Quick summary
Andrew — nice recent work. Your wins show clean attacking instincts and the ability to create decisive threats; your losses point to recurring tactical oversights and some opening/structure familiarity gaps. Below are targeted, practical suggestions so you convert more of your good positions into wins and avoid the repeat errors.
Highlights to keep doing
- Sharp attacking sense — you willingly open lines and find forcing continuations (example: the win where you sac on f7 and drove the king around; excellent intuition).
- Active piece play — you look for piece activity instead of passive maneuvers; that creates practical chances in many games.
- Resourcefulness in daily games — you put pressure on opponents and force mistakes; that’s a strong practical skill in correspondence/daily chess.
- Good tempo when you focus on an attack — you found clear plans in the long attacking win vs happysunshine09.
Key weaknesses to fix
- Tactical oversights: a few losses come from missing simple captures or forks. Work on spotting forks, pins and discovered attacks before you move.
- Opening familiarity: you’ve played a wide variety (Czech, Slav, French advance, Sicilian, Scotch, etc.). Pick 2–3 reliable systems and learn their typical plans so you’re not losing on fundamentals early.
- Reliance on opponent time trouble: one recent win was on time vs revilo_l in the Italian Game — good to win, but practice converting when the opponent isn’t low on time.
- Conversion technique: when you get an initiative, try to simplify to a won endgame or increase your material advantage rather than taking immediate risky continuations.
Concrete drills & study plan (next 4 weeks)
- Daily tactics: 10–20 puzzles a day focused on forks, pins, skewers, and mating nets. Keep a simple log of errors so you target weak motifs.
- One opening per week: pick an opening for White and one for Black. Example pair to start: Italian Game (White) and Slav Defense (Black). Learn 4 main-move orders and 2 typical middlegame plans each.
- Endgame basics: 15–20 minutes twice a week on king+pawn vs king, basic rook endgames and basic mating patterns (back-rank, smothered mate). These are high-value for converting wins.
- Post-game routine: after each game, do a 1–2 minute self-review (write 1 line: “What I missed” / “What I did well”), then run the engine to check tactics. Repeat that for your 3 most recent losses.
Game checklist to use during daily games
- Before you play a move: “Does my opponent have any checks, captures or threats?” (If yes, answer them first.)
- Look for all captures and checks — especially knight forks and discovered checks.
- If you are ahead: simplify into an endgame or exchange pieces to make the win cleaner.
- When attacking: keep king safety and retreat squares in mind; don’t sacrifice without a clear follow-up.
Opening-specific notes
- Italian Game (Italian Game): focus on quick development, knight to c3/f3, and basic pawn breaks. If you get the two bishops or open files, plan rooks to the 7th/half-open files.

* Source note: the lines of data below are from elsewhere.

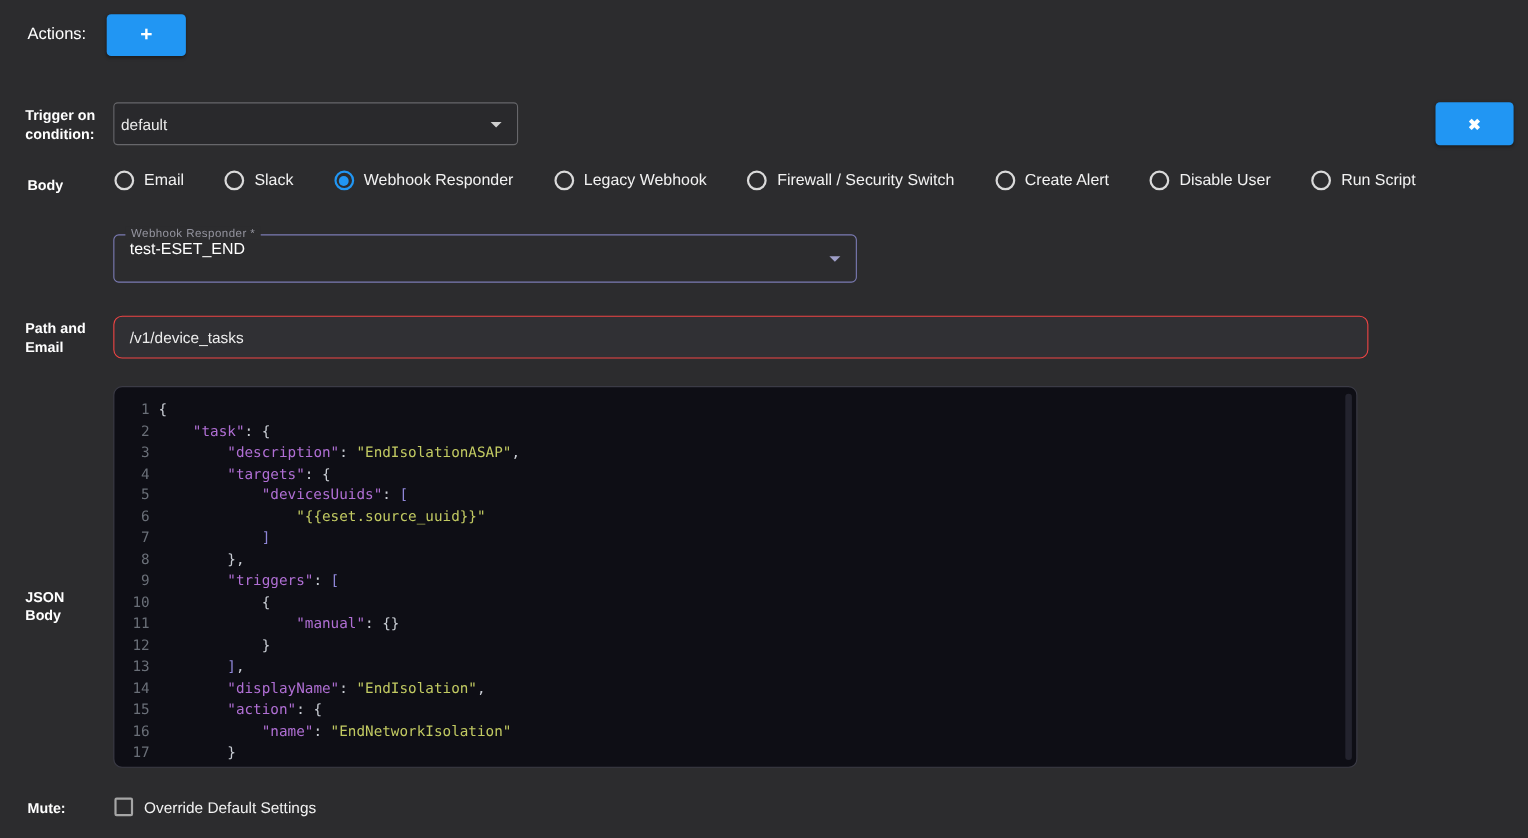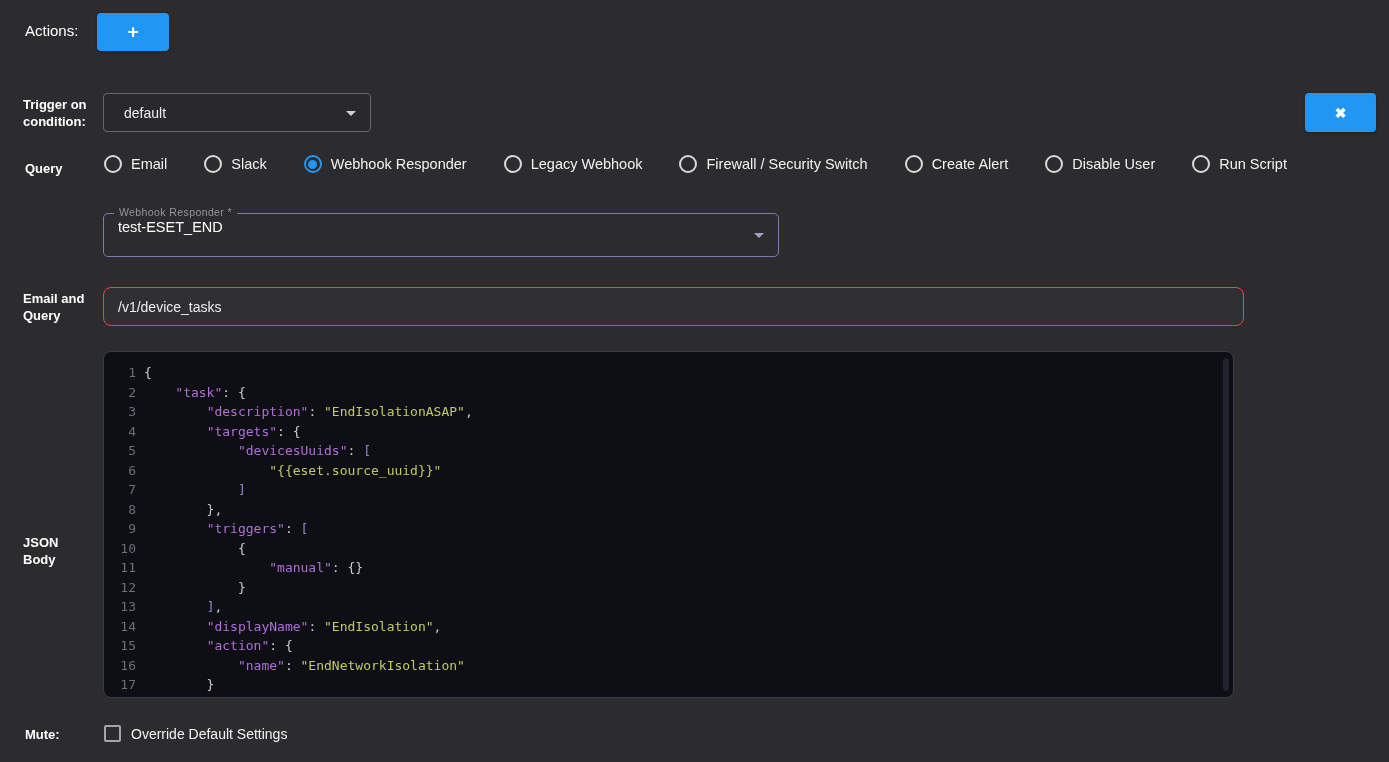--- a/index.html
+++ b/index.html
@@ -16,21 +16,21 @@
   .screen{position:relative;width:1389px;height:762px;background:var(--page-bg);overflow:hidden;}
   .abs{position:absolute;}
   .field-label{color:#ffffff;font-size:13px;font-weight:bold;line-height:17px;width:70px;}
   .btn-blue{background:var(--accent);border:none;border-radius:4px;color:#ffffff;display:flex;align-items:center;justify-content:center;cursor:pointer;box-shadow:0 1px 3px rgba(0,0,0,0.35);}
   .add-btn{left:97px;top:13px;width:72px;height:38px;font-size:19px;font-weight:bold;}
   .close-btn{left:1305px;top:93px;width:71px;height:39px;font-size:14px;font-weight:bold;}
 
   .actions-label{left:25px;top:22px;color:#ffffff;font-size:15px;}
 
   .trigger-label{left:23px;top:96px;}
-  .select-box{left:103px;top:93px;width:268px;height:39px;background:#29292c;border:1px solid #67676b;border-radius:4px;display:flex;align-items:center;padding:0 32px 0 20px;color:#ececec;font-size:14px;cursor:pointer;}
+  .select-box{left:103px;top:93px;width:368px;height:39px;background:#29292c;border:1px solid #67676b;border-radius:4px;display:flex;align-items:center;padding:0 32px 0 6px;color:#ececec;font-size:14px;cursor:pointer;}
   .caret{position:absolute;right:14px;top:50%;margin-top:-2px;width:0;height:0;border-left:5px solid transparent;border-right:5px solid transparent;border-top:5px solid #cfcfcf;}
 
   .type-label{left:25px;top:160px;}
   .type-row{left:104px;top:155px;display:flex;align-items:flex-start;gap:37px;height:26px;}
   .radio-item{display:flex;align-items:center;cursor:pointer;}
   .radio-circle{width:18px;height:18px;border:2px solid #dadada;border-radius:50%;display:flex;align-items:center;justify-content:center;flex:none;}
   .radio-item.selected .radio-circle{border-color:var(--accent);}
   .radio-dot{width:9px;height:9px;border-radius:50%;background:transparent;}
   .radio-item.selected .radio-dot{background:var(--accent);}
   .radio-label{color:#f2f2f2;font-size:14.5px;margin-left:9px;white-space:nowrap;}
@@ -68,21 +68,21 @@
 
   <div class="abs field-label trigger-label">Trigger on condition:</div>
   <div class="abs select-box">
     <span>default</span>
     <span class="caret"></span>
   </div>
   <button class="abs btn-blue close-btn">
     <span>✖</span>
   </button>
 
-  <div class="abs field-label type-label">Query</div>
+  <div class="abs field-label type-label">Body</div>
   <div class="abs type-row">
       <div class="radio-item">
         <span class="radio-circle">
           <span class="radio-dot"></span>
         </span>
         <span class="radio-label">Email</span>
       </div>
       <div class="radio-item">
         <span class="radio-circle">
           <span class="radio-dot"></span>
@@ -126,21 +126,21 @@
         <span class="radio-label">Run Script</span>
       </div>
     </div>
 
   <div class="abs webhook-select">
     <span class="float-label">Webhook Responder *</span>
     <span>test-ESET_END</span>
     <span class="caret"></span>
   </div>
 
-  <div class="abs field-label path-label">Email and Query</div>
+  <div class="abs field-label path-label">Path and Email</div>
   <div class="abs path-input">
     <span>/v1/device_tasks</span>
   </div>
 
   <div class="abs field-label json-label">JSON Body</div>
   <div class="abs editor">
     <div id="code-lines">
         <div class="code-line"><span class="line-num">1</span><span class="line-content"><span class="tok-p">{</span></span></div>
         <div class="code-line"><span class="line-num">2</span><span class="line-content"><span class="tok-p">    </span><span class="tok-k">"task"</span><span class="tok-p">: {</span></span></div>
         <div class="code-line"><span class="line-num">3</span><span class="line-content"><span class="tok-p">        </span><span class="tok-k">"description"</span><span class="tok-p">: </span><span class="tok-s">"EndIsolationASAP"</span><span class="tok-p">,</span></span></div>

- Slav & French Advance: learn the pawn-structure ideas (how to handle isolated/backward pawns and common breaks like c5/c4 or f6). That will reduce tactical surprises from typical break moves.
- Avoid playing many unrelated openings at once — fewer openings with deeper knowledge beats many shallow lines.
Practical mini-plan for your next 7 games
- Games 1–2: Focus purely on tactics — solve 10 puzzles before the game, then aim to spot at least one tactical motif each game.
- Games 3–5: Play the same White opening (Italian Game) and follow your planned moves — don’t deviate unless you see a clear improvement.
- Games 6–7: Review one loss in depth (self-review then engine), then play one game trying to avoid the exact mistake you found.
Example positions / study material
Replay two of the recent wins to see patterns you created and to copy the successful ideas into your play:
- Quick daily win vs revilo_l (Italian Game) — short and instructive:
- Long attacking win vs happysunshine09 — study the sacrifice and the subsequent rook lift/penetration:
Short-term measures to stop repeat mistakes
- If you’re low on time: simplify when you can and avoid risky sacrifices unless forced.
- Before each move, glance at all opponent pieces that are undefended or can jump to forking squares.
- Use the engine only after your own analysis — train your eye first, then confirm with the engine.
Final encouragement
Your attacking flair and willingness to fight are excellent foundations. With 10–15 minutes of focused tactics per day, and by narrowing your opening choices to learn typical plans, you’ll turn those tactical wins into consistently higher scores. If you want, I can build a 4-week study schedule (daily tasks + weekly checkpoints) tailored to your time availability.